Structured diff data:
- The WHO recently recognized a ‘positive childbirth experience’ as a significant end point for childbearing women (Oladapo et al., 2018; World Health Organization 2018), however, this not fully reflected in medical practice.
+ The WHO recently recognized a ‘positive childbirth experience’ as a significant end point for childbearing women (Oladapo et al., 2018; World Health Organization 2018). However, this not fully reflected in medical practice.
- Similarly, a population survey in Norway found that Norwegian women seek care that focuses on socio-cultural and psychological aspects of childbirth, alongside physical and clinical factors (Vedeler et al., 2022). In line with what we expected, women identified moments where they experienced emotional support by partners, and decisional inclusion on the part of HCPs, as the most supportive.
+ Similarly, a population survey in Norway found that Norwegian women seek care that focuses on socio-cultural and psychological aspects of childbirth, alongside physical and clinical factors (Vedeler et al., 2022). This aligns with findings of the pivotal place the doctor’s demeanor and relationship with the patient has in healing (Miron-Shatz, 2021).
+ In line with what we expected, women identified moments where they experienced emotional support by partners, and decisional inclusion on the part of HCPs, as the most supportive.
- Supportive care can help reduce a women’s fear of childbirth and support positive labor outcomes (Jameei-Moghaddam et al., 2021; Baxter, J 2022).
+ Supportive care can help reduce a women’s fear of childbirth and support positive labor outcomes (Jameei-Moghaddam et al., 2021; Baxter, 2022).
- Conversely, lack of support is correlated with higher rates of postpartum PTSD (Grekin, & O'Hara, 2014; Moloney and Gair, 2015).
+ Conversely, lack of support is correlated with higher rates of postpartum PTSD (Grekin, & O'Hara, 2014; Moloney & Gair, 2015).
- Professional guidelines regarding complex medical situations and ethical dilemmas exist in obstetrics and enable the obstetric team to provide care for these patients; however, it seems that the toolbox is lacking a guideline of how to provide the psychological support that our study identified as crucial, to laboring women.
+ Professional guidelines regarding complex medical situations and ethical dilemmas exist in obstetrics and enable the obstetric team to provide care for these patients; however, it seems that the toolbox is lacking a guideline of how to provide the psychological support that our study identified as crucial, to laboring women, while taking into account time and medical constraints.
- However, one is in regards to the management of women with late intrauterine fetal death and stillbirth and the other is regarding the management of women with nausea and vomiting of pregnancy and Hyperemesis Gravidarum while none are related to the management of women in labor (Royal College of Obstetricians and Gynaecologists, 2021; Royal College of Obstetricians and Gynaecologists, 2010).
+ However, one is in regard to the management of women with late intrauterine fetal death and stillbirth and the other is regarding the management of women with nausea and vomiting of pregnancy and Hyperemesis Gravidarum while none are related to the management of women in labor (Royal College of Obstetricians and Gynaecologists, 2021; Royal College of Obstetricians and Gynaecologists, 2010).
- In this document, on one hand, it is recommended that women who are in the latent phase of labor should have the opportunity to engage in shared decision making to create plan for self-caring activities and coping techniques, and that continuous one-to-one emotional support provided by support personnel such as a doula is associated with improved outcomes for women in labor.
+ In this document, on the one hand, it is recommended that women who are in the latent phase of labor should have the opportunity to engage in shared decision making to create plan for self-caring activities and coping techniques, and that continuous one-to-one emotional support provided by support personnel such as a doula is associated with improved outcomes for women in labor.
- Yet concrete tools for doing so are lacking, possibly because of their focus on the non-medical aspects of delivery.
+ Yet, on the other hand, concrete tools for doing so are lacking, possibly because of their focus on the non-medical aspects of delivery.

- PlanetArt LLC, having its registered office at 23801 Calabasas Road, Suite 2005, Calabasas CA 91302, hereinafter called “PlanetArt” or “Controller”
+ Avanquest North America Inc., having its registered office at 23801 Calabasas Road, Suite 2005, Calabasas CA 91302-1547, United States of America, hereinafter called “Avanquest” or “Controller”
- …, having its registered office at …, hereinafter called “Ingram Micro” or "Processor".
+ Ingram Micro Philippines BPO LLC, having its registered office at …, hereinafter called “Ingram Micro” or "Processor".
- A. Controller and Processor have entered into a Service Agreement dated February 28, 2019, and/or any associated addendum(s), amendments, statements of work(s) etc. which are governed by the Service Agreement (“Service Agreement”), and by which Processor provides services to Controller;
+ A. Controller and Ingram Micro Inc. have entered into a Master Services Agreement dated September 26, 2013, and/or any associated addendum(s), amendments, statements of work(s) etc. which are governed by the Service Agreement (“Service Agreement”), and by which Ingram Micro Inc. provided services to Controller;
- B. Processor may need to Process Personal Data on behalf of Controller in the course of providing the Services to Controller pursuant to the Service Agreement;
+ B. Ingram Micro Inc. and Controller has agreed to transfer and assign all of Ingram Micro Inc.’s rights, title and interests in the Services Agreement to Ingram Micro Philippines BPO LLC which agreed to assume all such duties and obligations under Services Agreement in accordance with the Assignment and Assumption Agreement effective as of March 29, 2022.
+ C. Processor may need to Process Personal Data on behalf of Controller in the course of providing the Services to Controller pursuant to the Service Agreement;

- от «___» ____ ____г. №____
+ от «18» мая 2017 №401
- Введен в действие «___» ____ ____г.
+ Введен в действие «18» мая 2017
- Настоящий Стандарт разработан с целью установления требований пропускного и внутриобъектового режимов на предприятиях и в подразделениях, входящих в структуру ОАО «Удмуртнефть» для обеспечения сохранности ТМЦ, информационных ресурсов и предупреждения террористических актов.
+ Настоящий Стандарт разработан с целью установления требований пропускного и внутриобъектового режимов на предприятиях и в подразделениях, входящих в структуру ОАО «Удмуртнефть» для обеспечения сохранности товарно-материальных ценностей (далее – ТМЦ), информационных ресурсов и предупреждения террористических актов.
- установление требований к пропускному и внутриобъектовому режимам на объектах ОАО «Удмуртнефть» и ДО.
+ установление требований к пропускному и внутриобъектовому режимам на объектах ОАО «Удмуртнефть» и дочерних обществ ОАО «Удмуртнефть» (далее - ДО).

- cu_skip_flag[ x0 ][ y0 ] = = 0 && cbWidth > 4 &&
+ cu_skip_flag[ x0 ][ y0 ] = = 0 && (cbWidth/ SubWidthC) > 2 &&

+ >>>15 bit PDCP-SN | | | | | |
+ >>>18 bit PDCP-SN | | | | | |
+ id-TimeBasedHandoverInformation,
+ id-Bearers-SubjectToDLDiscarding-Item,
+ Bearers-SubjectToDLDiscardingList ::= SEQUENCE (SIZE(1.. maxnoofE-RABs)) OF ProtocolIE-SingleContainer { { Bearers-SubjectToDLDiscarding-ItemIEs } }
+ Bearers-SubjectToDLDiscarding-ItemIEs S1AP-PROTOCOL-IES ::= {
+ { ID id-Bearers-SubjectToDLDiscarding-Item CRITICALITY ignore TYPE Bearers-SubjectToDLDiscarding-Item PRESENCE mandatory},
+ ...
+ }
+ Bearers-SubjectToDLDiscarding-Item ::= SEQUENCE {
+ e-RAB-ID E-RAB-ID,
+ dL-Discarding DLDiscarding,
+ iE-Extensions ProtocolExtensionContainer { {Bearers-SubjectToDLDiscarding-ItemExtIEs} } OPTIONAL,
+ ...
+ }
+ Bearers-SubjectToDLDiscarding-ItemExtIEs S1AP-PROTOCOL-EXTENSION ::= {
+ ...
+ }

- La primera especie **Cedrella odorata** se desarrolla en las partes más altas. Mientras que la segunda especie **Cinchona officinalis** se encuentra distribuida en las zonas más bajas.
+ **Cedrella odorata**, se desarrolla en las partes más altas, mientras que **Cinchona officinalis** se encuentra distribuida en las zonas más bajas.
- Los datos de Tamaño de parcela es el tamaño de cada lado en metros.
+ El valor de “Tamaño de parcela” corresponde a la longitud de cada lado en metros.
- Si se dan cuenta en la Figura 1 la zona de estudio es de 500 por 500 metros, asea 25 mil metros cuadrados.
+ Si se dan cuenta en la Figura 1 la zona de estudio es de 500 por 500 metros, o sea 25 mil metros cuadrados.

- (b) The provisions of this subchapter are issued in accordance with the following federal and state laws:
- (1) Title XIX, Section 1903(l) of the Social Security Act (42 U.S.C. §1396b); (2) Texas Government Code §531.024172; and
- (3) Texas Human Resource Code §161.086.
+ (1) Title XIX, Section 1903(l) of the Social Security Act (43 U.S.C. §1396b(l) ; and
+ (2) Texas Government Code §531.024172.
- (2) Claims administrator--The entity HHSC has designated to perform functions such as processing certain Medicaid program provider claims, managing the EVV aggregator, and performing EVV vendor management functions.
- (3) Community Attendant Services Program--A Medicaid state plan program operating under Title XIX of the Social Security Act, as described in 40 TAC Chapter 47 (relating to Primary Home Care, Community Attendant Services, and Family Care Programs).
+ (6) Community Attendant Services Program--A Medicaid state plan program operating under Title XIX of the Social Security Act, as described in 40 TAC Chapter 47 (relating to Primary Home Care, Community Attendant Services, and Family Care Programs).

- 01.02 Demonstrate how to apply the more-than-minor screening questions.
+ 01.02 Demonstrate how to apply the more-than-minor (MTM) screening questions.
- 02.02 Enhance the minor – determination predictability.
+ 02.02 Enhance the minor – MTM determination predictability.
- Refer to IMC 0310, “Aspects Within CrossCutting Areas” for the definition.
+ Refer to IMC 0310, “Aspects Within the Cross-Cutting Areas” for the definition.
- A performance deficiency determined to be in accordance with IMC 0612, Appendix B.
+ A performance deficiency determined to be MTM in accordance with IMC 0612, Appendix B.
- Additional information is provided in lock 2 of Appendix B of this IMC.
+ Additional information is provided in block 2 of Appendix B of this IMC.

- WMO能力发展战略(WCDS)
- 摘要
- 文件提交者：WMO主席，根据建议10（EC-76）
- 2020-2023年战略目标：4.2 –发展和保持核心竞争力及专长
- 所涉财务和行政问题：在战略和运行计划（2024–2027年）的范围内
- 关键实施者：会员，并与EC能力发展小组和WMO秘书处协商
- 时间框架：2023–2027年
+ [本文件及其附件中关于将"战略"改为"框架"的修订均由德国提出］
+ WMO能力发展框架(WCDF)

> [Exercise]: Above are the entries. Copy exactly the part that opens with the line containing "Health Organization 2018)." and closes with the line containing "- Similarly, a", and no more.

> [Response]:
+ The WHO recently recognized a ‘positive childbirth experience’ as a significant end point for childbearing women (Oladapo et al., 2018; World Health Organization 2018). However, this not fully reflected in medical practice.
- Similarly, a population survey in Norway found that Norwegian women seek care that focuses on socio-cultural and psychological aspects of childbirth, alongside physical and clinical factors (Vedeler et al., 2022). In line with what we expected, women identified moments where they experienced emotional support by partners, and decisional inclusion on the part of HCPs, as the most supportive.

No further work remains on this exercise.